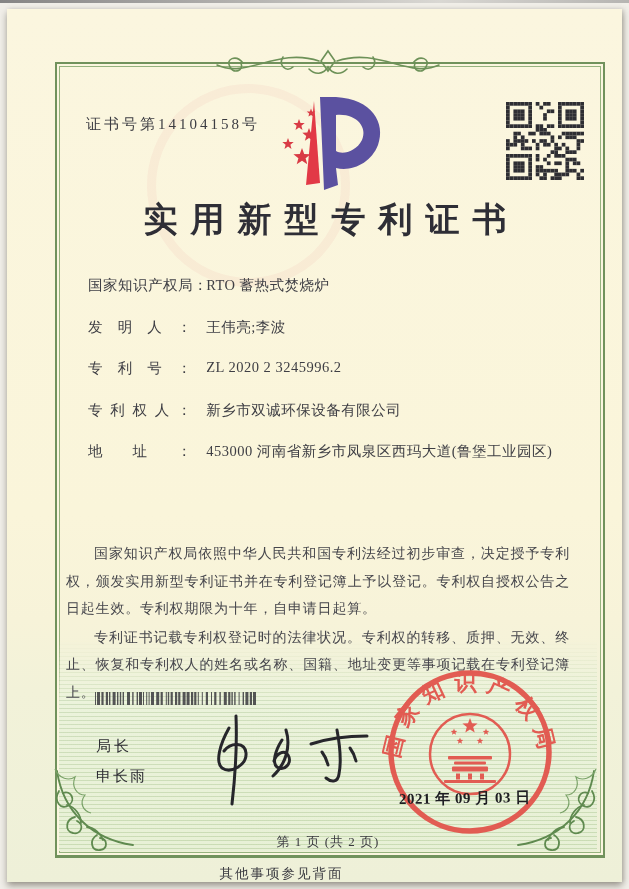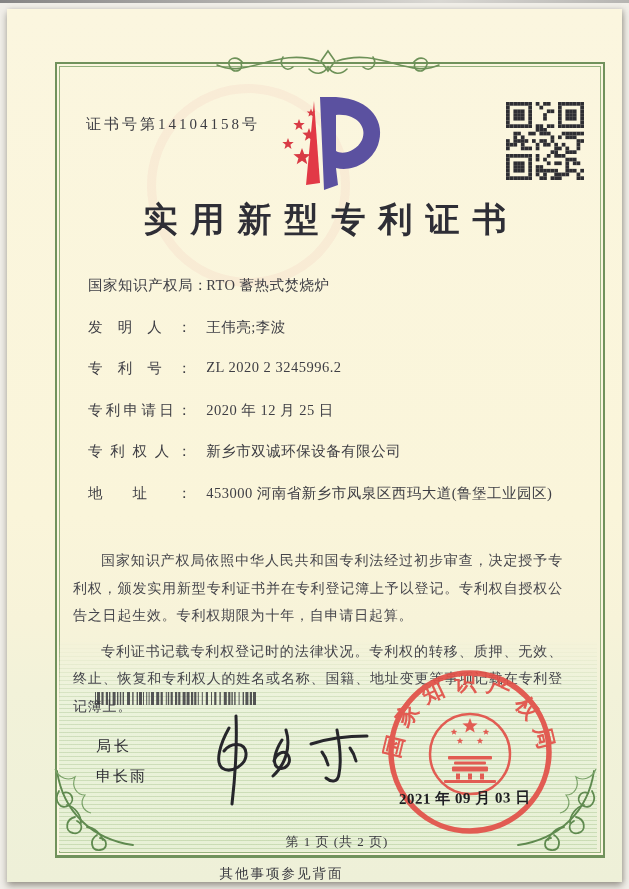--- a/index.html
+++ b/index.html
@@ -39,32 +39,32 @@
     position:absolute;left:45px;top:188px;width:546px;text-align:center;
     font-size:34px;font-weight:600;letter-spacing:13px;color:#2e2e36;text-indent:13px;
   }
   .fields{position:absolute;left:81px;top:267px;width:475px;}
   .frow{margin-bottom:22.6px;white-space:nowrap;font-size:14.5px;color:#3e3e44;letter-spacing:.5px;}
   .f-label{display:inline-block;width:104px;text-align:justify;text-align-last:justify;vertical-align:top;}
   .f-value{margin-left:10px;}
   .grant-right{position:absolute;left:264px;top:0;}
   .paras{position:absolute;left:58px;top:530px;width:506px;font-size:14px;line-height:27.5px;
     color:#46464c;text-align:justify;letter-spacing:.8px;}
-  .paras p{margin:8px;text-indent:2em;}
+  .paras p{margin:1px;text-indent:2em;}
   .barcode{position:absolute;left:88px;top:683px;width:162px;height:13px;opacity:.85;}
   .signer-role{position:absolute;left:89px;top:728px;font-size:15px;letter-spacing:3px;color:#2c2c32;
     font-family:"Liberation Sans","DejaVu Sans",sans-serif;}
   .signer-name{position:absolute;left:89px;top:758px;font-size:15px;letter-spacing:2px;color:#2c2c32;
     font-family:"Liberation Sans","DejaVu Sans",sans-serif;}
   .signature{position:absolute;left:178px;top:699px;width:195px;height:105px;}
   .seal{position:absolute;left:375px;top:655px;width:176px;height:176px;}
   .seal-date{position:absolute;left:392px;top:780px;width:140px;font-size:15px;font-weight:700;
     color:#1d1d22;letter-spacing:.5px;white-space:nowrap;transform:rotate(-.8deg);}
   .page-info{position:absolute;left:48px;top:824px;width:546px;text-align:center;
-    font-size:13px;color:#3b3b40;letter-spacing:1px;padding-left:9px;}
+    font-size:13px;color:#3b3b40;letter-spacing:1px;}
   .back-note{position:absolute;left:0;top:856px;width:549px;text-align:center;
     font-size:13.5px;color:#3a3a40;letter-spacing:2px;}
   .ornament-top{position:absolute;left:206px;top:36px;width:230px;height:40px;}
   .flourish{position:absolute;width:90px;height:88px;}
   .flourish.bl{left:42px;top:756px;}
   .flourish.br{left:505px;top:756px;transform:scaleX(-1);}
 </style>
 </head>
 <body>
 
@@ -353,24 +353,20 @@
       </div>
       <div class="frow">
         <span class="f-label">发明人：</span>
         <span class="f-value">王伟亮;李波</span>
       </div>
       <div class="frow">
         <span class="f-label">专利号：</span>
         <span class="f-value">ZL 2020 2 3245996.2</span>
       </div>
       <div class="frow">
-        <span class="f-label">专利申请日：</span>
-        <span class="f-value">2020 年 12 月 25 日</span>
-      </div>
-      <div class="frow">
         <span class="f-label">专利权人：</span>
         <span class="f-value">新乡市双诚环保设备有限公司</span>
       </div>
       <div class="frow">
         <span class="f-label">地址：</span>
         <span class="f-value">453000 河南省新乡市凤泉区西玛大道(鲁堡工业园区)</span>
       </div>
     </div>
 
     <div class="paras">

* * *

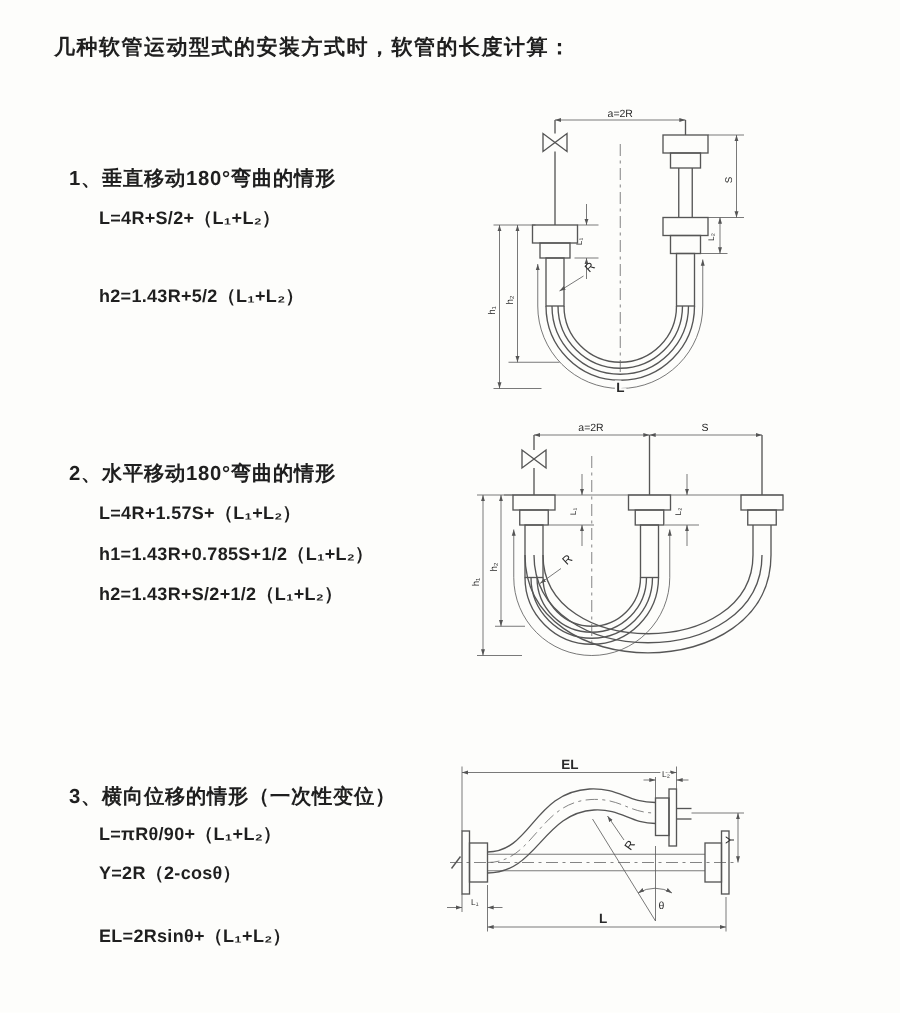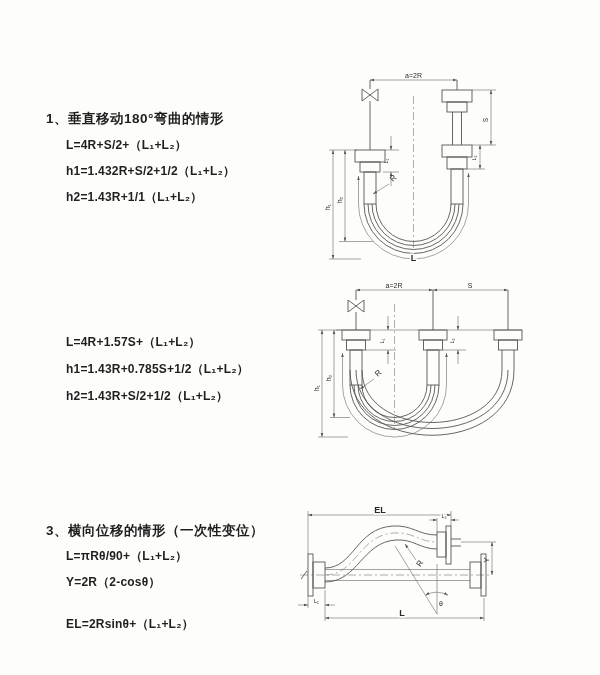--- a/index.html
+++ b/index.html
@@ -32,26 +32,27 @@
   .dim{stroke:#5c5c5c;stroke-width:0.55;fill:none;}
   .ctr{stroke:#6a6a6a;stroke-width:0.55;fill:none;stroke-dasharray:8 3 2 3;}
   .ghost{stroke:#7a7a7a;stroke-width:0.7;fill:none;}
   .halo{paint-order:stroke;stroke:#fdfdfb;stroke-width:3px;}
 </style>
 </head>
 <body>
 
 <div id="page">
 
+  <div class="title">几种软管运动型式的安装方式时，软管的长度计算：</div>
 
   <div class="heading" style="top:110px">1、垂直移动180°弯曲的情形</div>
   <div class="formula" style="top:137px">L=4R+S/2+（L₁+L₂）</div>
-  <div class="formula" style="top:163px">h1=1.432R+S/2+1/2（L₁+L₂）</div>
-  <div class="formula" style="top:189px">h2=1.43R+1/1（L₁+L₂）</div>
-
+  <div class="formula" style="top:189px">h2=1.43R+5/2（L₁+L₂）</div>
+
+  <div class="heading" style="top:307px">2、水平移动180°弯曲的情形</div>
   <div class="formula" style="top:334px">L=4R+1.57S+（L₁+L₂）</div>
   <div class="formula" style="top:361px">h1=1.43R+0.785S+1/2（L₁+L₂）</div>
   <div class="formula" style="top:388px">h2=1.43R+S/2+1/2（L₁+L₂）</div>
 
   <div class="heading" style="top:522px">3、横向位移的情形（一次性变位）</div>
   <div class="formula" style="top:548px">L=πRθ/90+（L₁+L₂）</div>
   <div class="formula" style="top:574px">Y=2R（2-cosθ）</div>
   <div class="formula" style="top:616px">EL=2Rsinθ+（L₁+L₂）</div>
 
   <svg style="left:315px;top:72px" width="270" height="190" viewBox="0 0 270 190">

> PROBLEM TO SOLVE
Please go over the data above and copy each line with "space" in it.

> TASK SOLUTION
   .frow{margin-bottom:22.6px;white-space:nowrap;font-size:14.5px;color:#3e3e44;letter-spacing:.5px;}
     color:#1d1d22;letter-spacing:.5px;white-space:nowrap;transform:rotate(-.8deg);}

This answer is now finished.